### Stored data
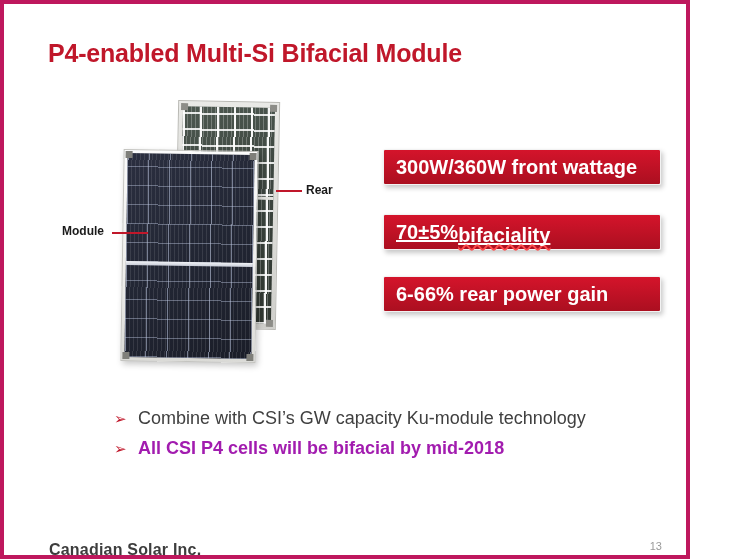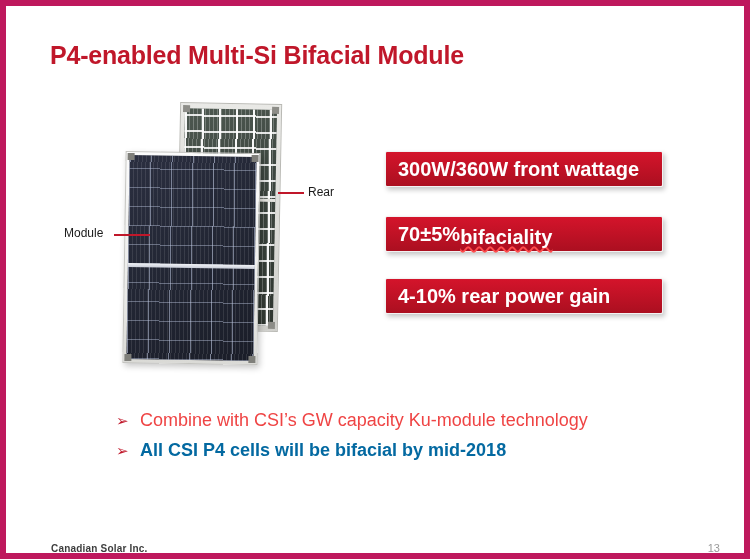"P4-enabled Multi-Si Bifacial Module" #slide { border: 6px solid #be185d -> 4px solid #be185d; width: 750px -> 690px }
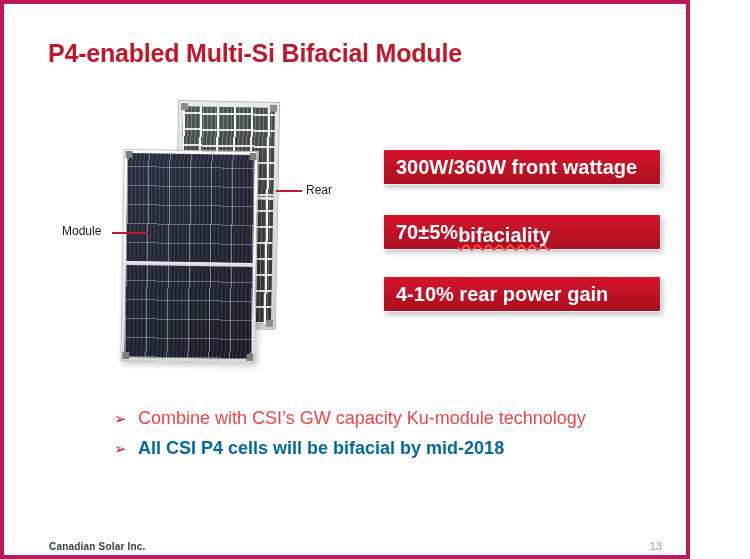"Rear" .callout-label { font-weight: normal -> bold }
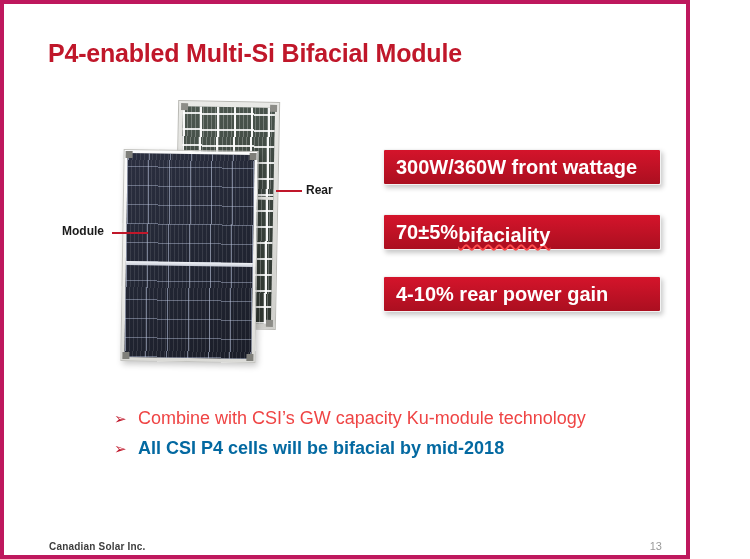"70±5%" #feature-box-1 { text-decoration: none -> underline }
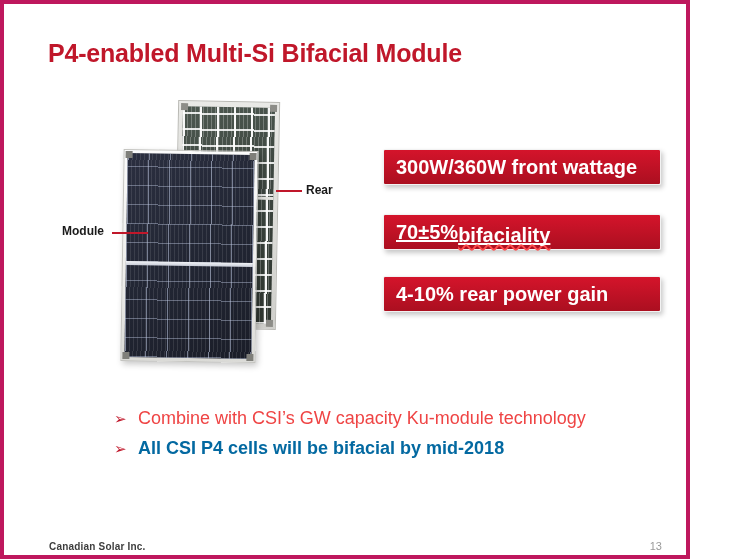"4-10% rear power gain" span { text: 4-10% -> 6-66% }
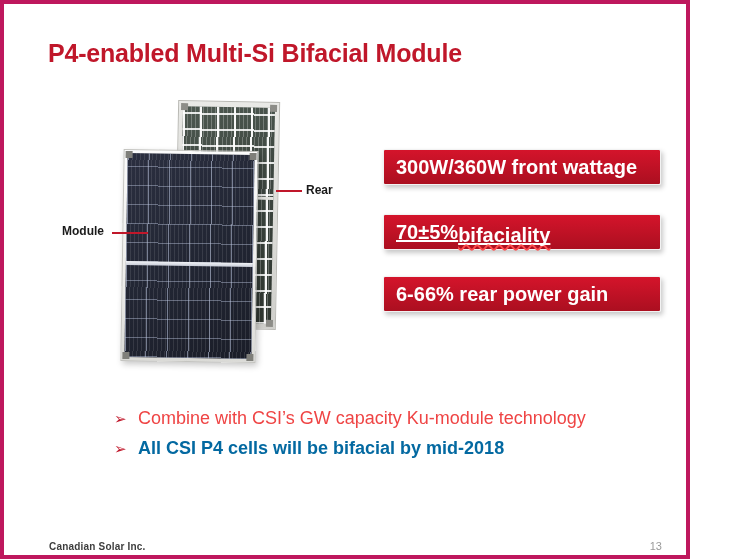"Combine with CSI’s GW capacity" .bullet-text { color: #ef4444 -> #404040 }
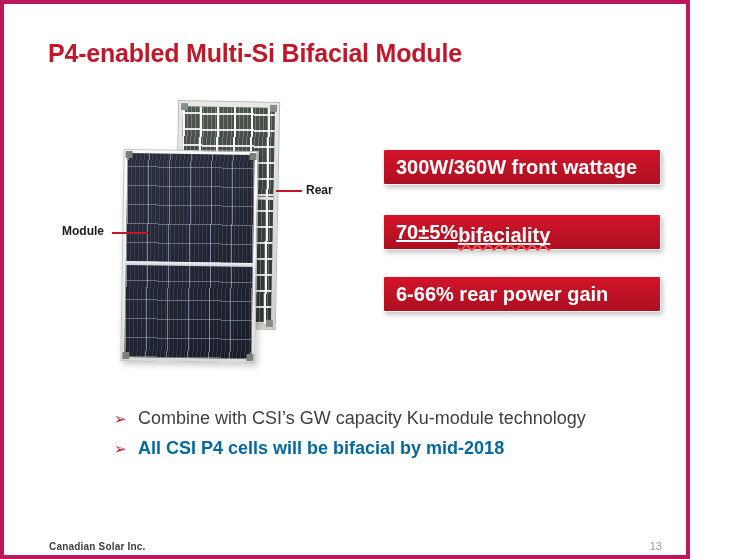"All CSI P4 cells will" .bullet-row.emphasis .bullet-text { color: #0369a1 -> #a21caf }
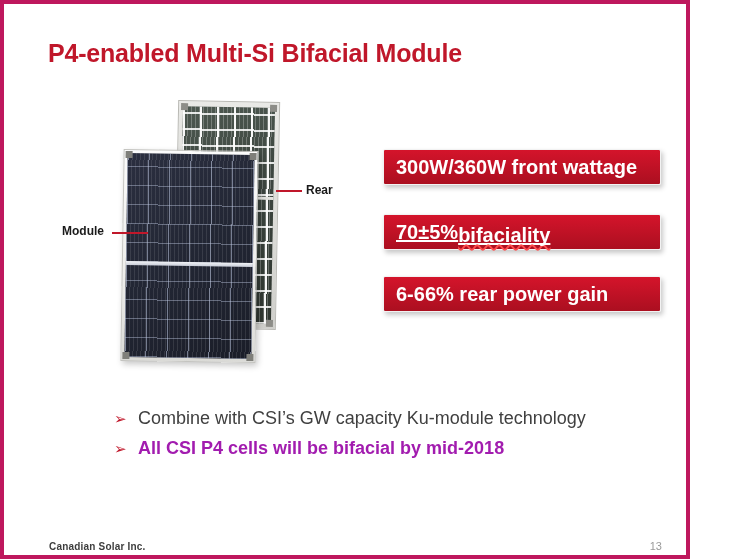"Canadian Solar Inc." #footer-company { font-size: 10px -> 16px }
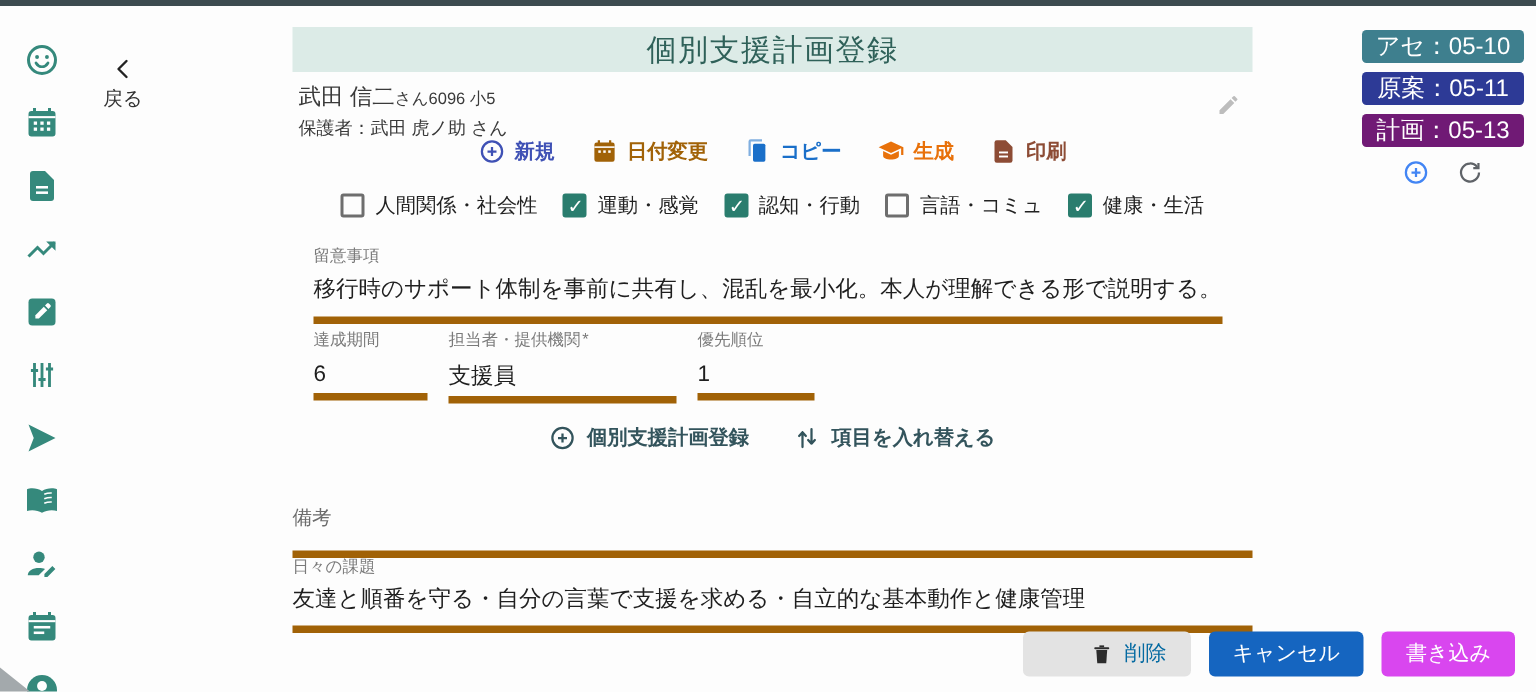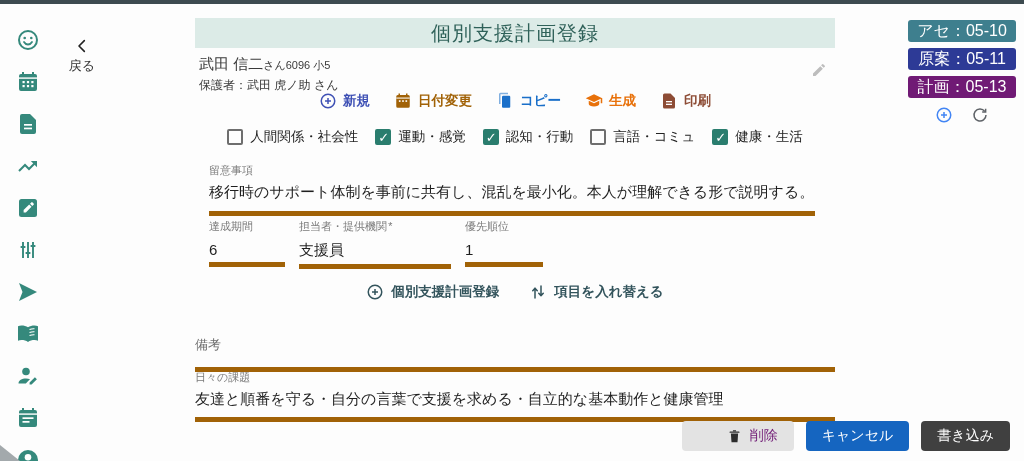"削除" .btn-del { color: #701a75 -> #0369a1 }
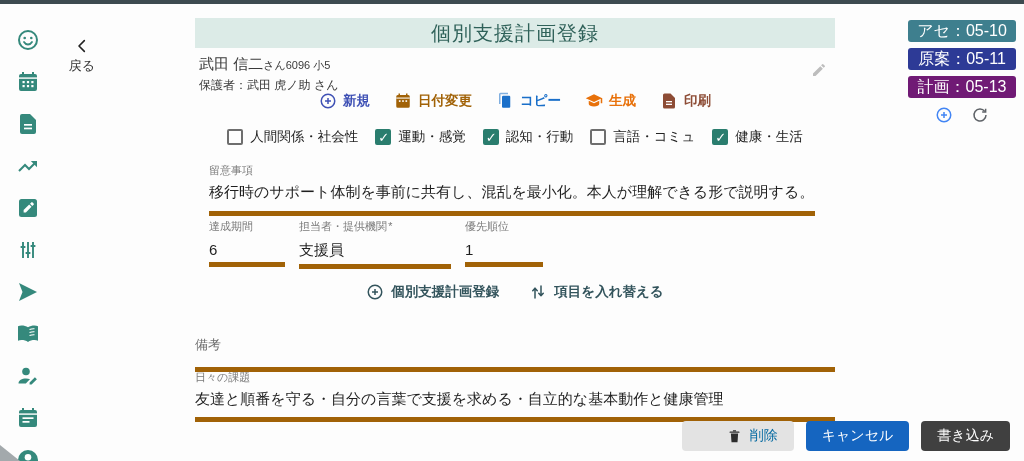"書き込み" .btn-write { background: #404040 -> #d946ef }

### What this task involves
Excluding every picture, write out each record word for word.

### Answer section
"P4-enabled Multi-Si Bifacial Module" #slide { border: 6px solid #be185d -> 4px solid #be185d; width: 750px -> 690px }
"Rear" .callout-label { font-weight: normal -> bold }
"70±5%" #feature-box-1 { text-decoration: none -> underline }
"4-10% rear power gain" span { text: 4-10% -> 6-66% }
"Combine with CSI’s GW capacity" .bullet-text { color: #ef4444 -> #404040 }
"All CSI P4 cells will" .bullet-row.emphasis .bullet-text { color: #0369a1 -> #a21caf }
"Canadian Solar Inc." #footer-company { font-size: 10px -> 16px }
"削除" .btn-del { color: #701a75 -> #0369a1 }
"書き込み" .btn-write { background: #404040 -> #d946ef }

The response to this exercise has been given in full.